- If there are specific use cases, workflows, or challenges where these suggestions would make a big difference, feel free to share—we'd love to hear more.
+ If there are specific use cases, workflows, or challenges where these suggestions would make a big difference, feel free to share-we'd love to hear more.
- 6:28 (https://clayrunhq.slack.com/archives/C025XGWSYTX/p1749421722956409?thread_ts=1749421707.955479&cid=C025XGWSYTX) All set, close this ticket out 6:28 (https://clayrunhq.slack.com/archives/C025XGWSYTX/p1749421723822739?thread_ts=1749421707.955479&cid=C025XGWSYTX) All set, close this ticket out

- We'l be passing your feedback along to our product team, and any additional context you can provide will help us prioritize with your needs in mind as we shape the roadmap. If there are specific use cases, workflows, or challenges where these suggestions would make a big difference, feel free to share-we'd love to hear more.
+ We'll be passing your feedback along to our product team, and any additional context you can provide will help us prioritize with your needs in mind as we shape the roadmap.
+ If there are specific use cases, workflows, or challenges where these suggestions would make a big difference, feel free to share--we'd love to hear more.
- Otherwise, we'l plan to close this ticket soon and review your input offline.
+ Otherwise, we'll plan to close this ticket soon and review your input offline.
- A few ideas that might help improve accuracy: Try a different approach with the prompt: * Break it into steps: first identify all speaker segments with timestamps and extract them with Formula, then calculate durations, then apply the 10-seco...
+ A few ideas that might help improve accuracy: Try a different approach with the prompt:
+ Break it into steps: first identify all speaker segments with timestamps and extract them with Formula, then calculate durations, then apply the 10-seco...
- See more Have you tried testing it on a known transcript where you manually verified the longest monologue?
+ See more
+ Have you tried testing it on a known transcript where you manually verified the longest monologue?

★ ★ ★ ★ ★ ★ ★

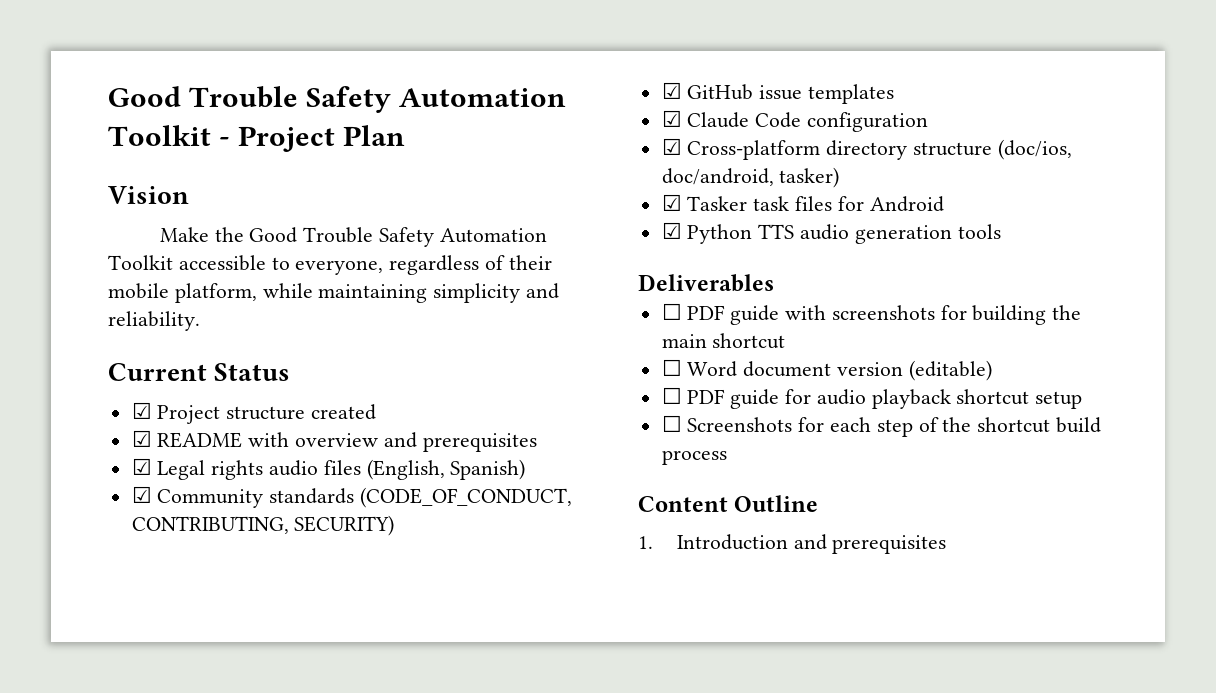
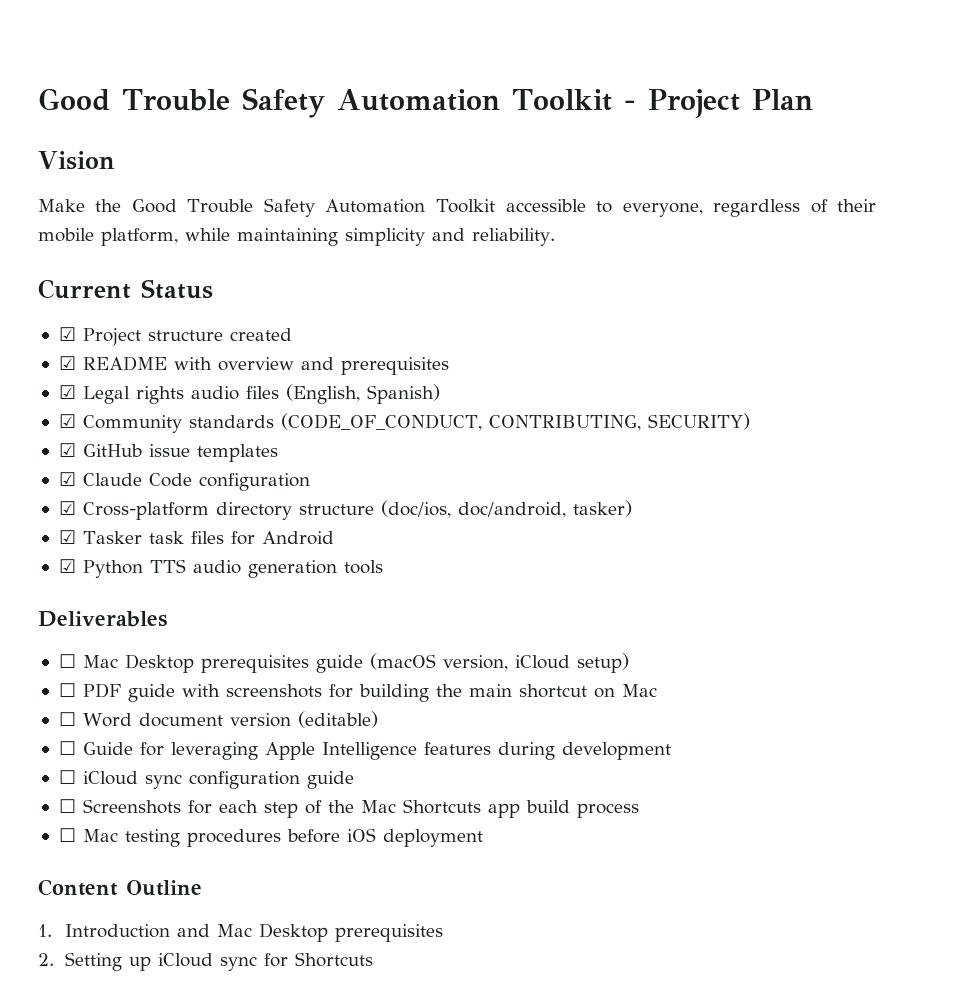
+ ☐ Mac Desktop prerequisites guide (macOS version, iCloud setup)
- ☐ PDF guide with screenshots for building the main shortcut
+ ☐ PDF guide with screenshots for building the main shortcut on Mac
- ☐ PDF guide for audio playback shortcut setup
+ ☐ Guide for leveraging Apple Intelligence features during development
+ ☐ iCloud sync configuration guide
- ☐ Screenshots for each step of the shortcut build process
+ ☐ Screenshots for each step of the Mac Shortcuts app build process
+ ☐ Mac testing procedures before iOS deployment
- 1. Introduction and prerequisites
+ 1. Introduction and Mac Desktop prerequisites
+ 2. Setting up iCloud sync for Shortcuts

★ ★ ★ ★ ★ ★ ★

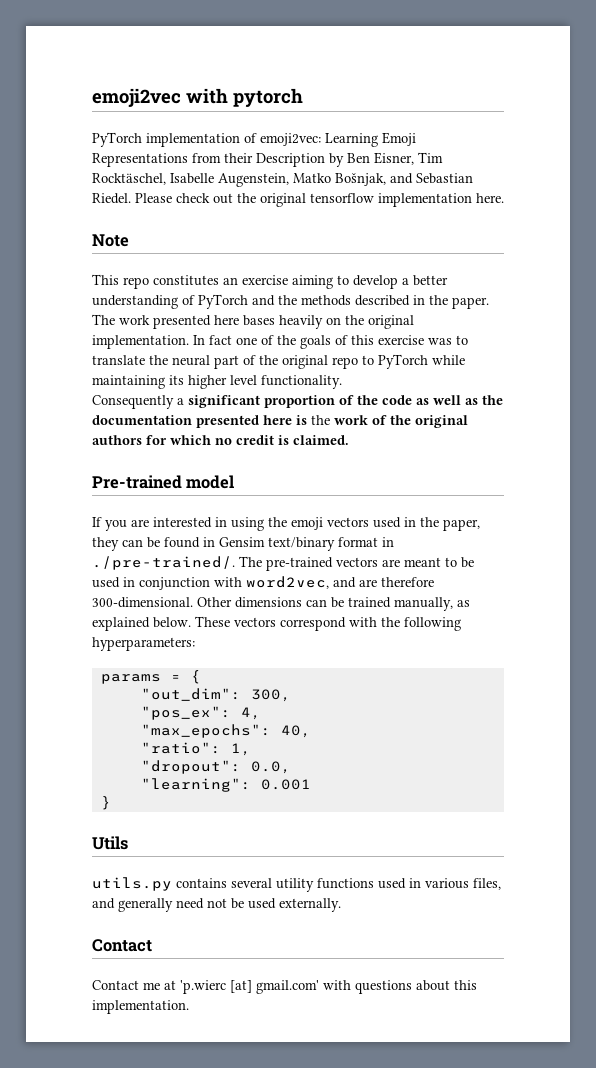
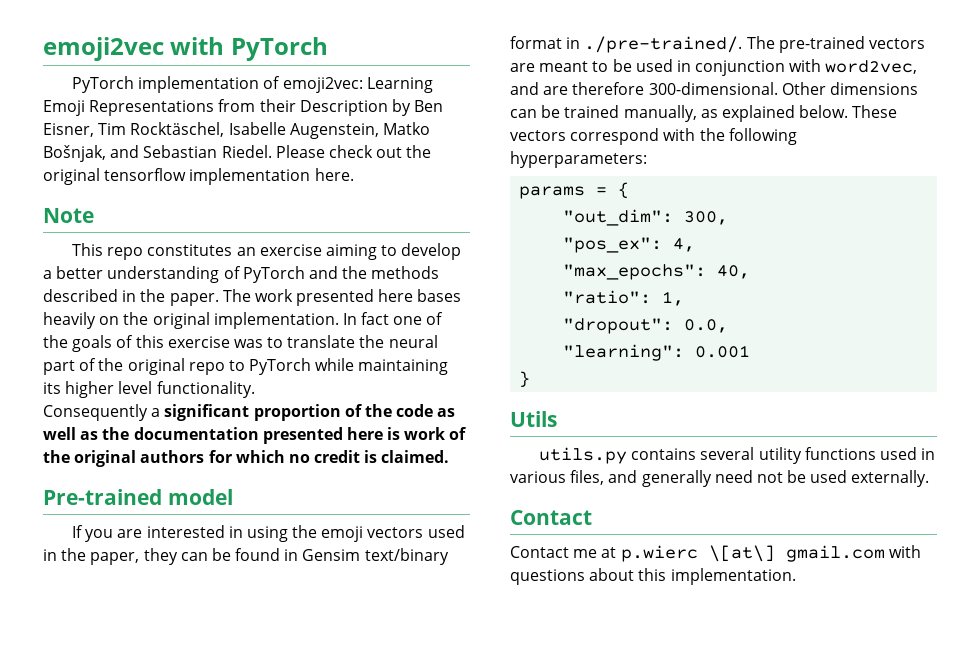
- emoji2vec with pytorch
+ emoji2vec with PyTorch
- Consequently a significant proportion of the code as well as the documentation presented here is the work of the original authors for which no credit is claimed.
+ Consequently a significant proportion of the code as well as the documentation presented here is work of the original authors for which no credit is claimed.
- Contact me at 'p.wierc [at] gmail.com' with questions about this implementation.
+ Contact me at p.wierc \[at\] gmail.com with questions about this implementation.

★ ★ ★ ★ ★ ★ ★

● Task requirements
Note how many lines in the data above have the string "this" in them, and give that number by itself.

● Exercise answer
5